There are many factors to consider in the quest for better grades. There’s the academic considerations: increased study time, hiring tutors, developing better habits such as time management and organization, and fine-tuning in-class learning skills.
But new studies are showing that one factor that is often overlooked in the quest to improve kids’ educational experience: nature.
The so-called “Nature-Deficit Disorder” is not necessarily a new term, but researchers and educators are recognizing and embracing the call of the wild and making it an essential part of the curriculum.
Getting outdoors in the summer is win-win-win.
WIN 1: Outdoor activity increases health benefits and combats the worrisome rise of childhood obesity rates in North America.
WIN 2: It increases blood flow to the brain, nourishing brain cells and strengthening neural connections. It improves mood and combats depression, which improves focus.
WIN 3: It gets kids outside, and away from the screens.
A new British survey has even put together a “Bucket List” of Outdoor Activities For Kids to do before they are 11 and three-quarters. (But no explanation of why 11 and three-quarters is the magic age. If you know why, let us know! )
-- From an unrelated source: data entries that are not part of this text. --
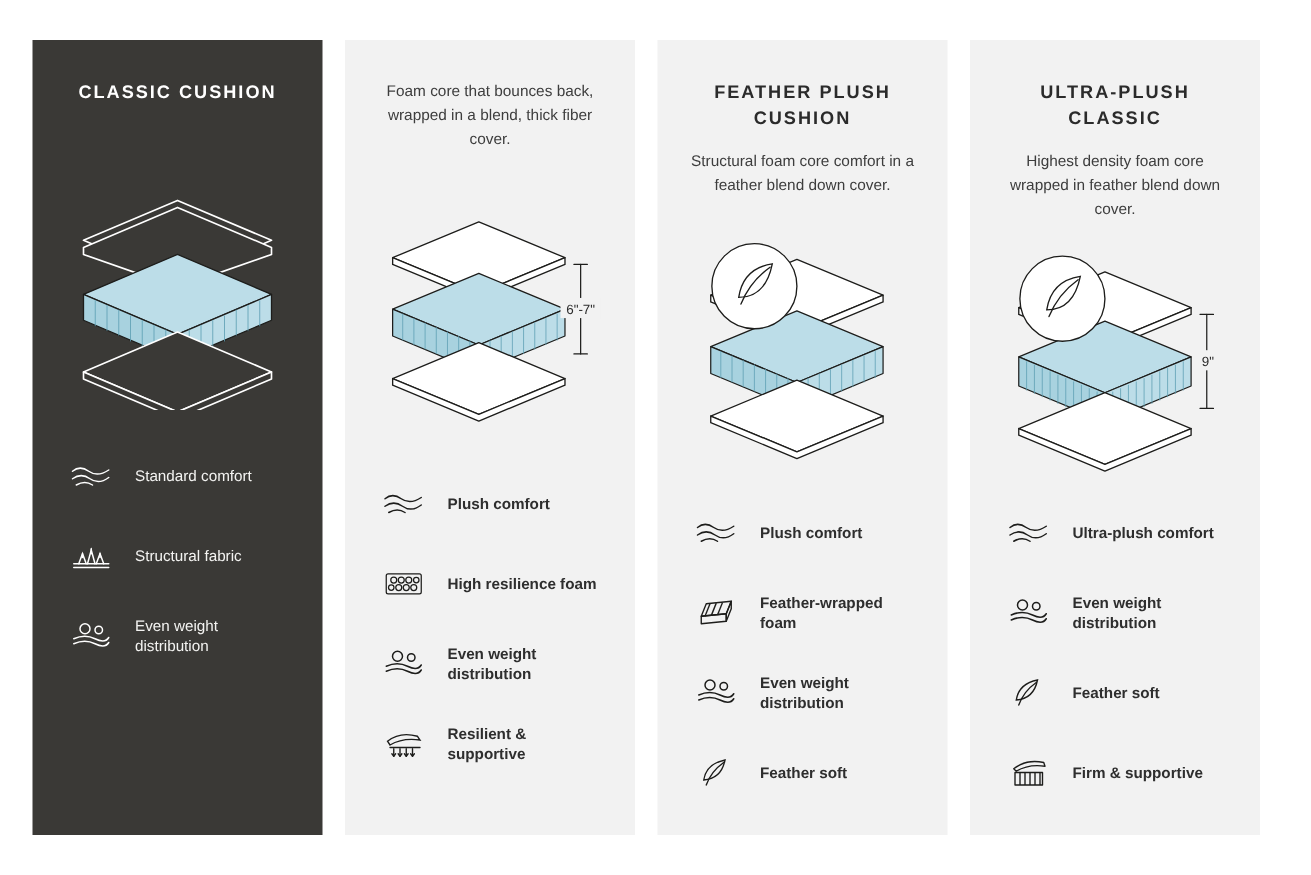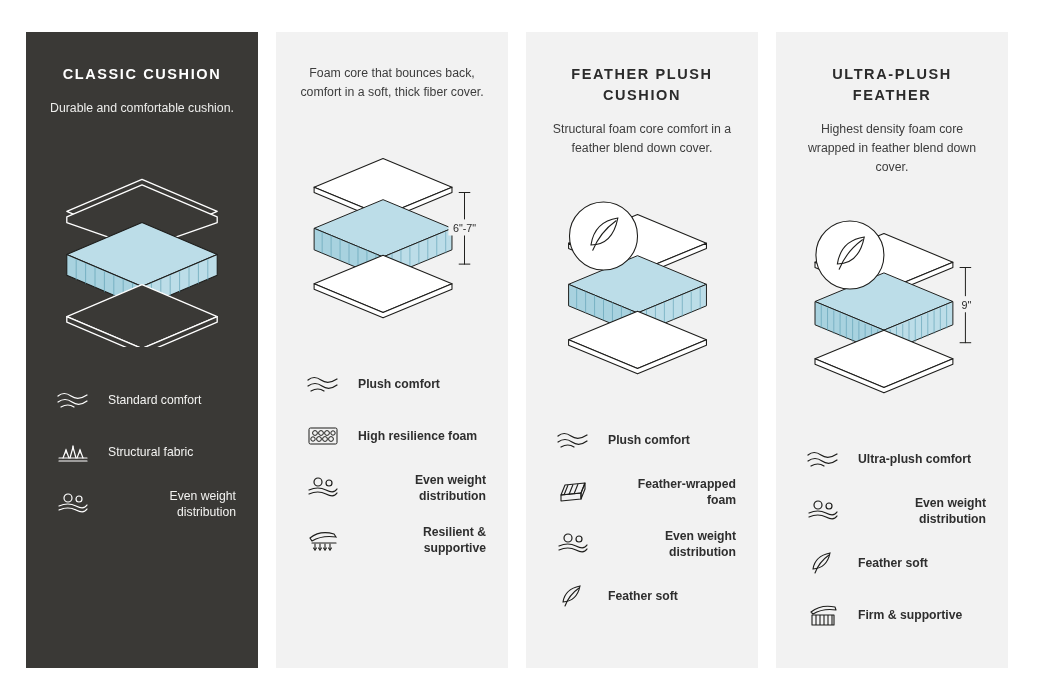--- a/index.html
+++ b/index.html
@@ -191,7 +191,7 @@
   </div>
 
   <div class="card light">
-    <div class="card-desc">Foam core that bounces back, comfort in a soft, thick fiber cover.</div>
+    <div class="card-desc">Foam core that bounces back, wrapped in a blend, thick fiber cover.</div>
 
     <div class="diagram">
       <svg width="210" height="210" viewBox="0 0 210 210">

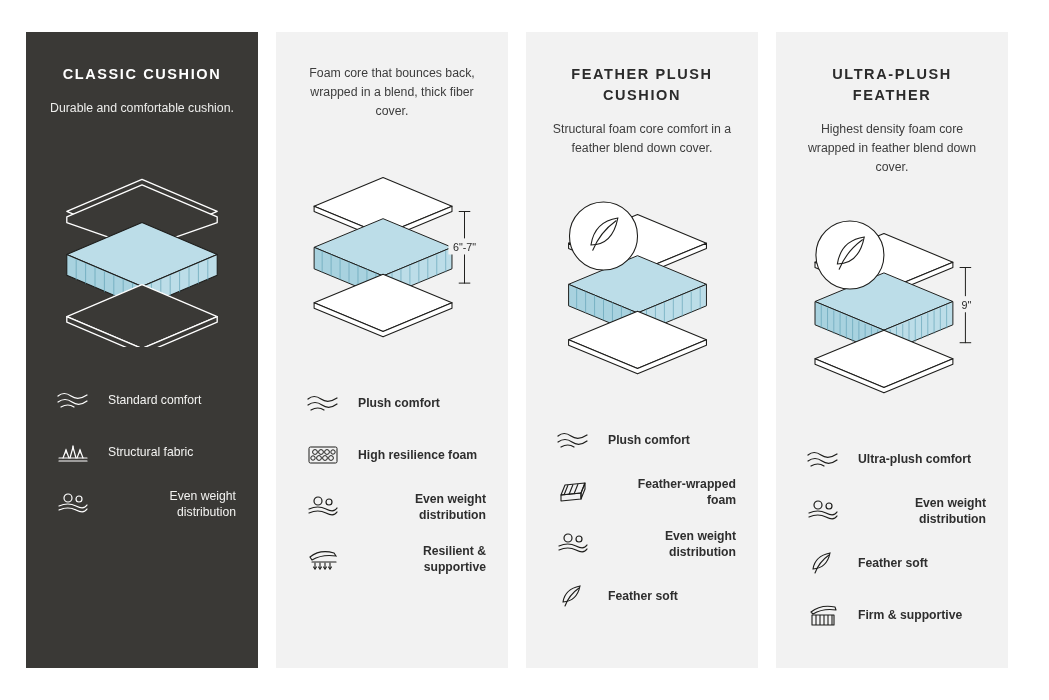--- a/index.html
+++ b/index.html
@@ -385,7 +385,7 @@
   </div>
 
   <div class="card light">
-    <div class="card-title">ULTRA-PLUSH FEATHER</div>
+    <div class="card-title">ULTRA-PLUSH CLASSIC</div>
     <div class="card-desc">Highest density foam core wrapped in feather blend down cover.</div>
 
     <div class="diagram">

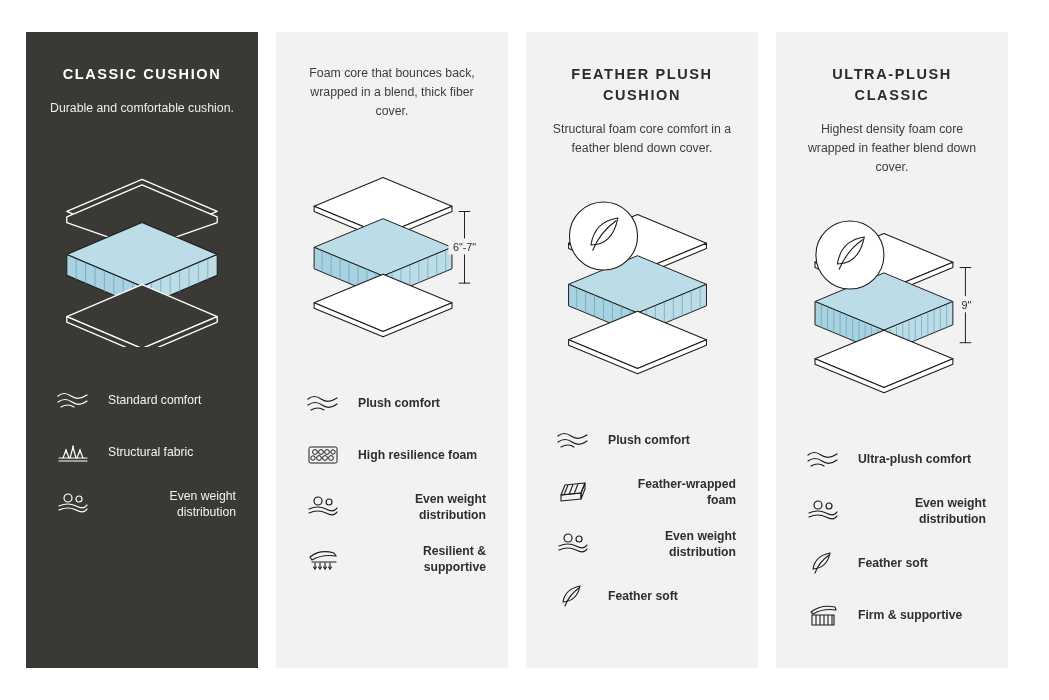--- a/index.html
+++ b/index.html
@@ -110,7 +110,6 @@
 
   <div class="card dark">
     <div class="card-title">CLASSIC CUSHION</div>
-    <div class="card-desc">Durable and comfortable cushion.</div>
 
     <div class="diagram">
       <svg width="200" height="200" viewBox="0 0 200 200">

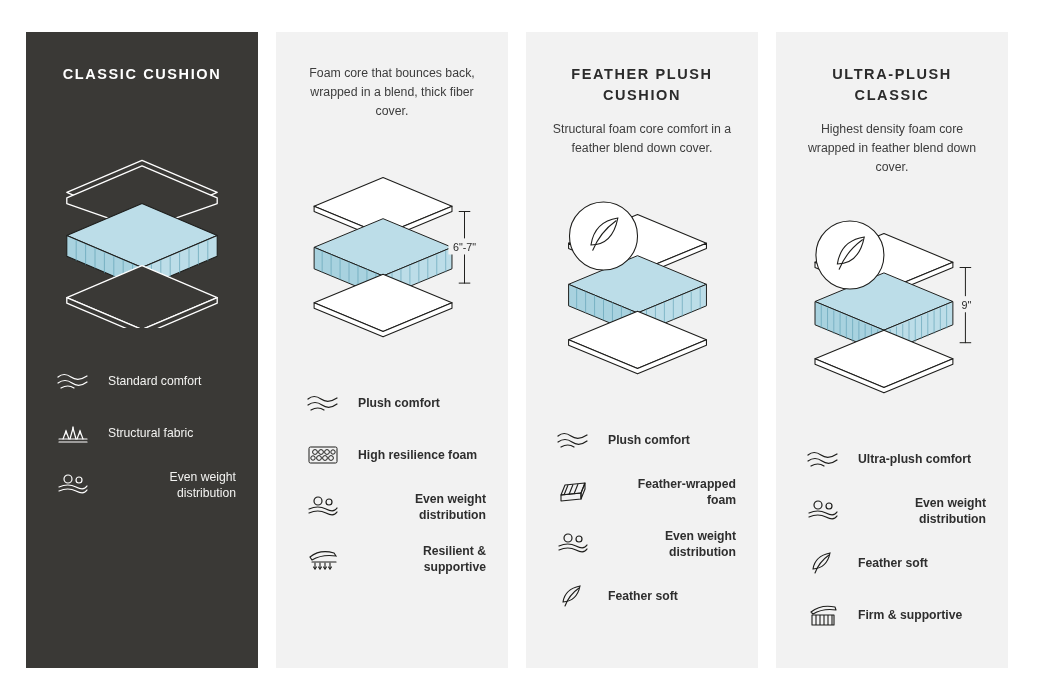--- a/index.html
+++ b/index.html
@@ -75,8 +75,7 @@
     margin-top: 2px;
     display: flex;
     flex-direction: column;
-    gap: 0px;
-    text-align: right;
+    gap: 12px;
   }
   .feature {
     display: flex;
Here are just a few of the ideas from the Free-and-Easy-and-Fun activities that you can easily incorporate into your family’s summer To-Do List:
- Fly a kite
- Learn how to skip a stone
- Make a Mud pie
- Dam a stream
- Bury someone in the sand
- Climb a tree
- Plant something.
- Discover what’s in a pond
- Find your way with a compass
So get the kids outside this summer! Lather on the sunscreen and don’t be afraid of scraped knees. Summer outdoor activity is critical to both childhood and to grades.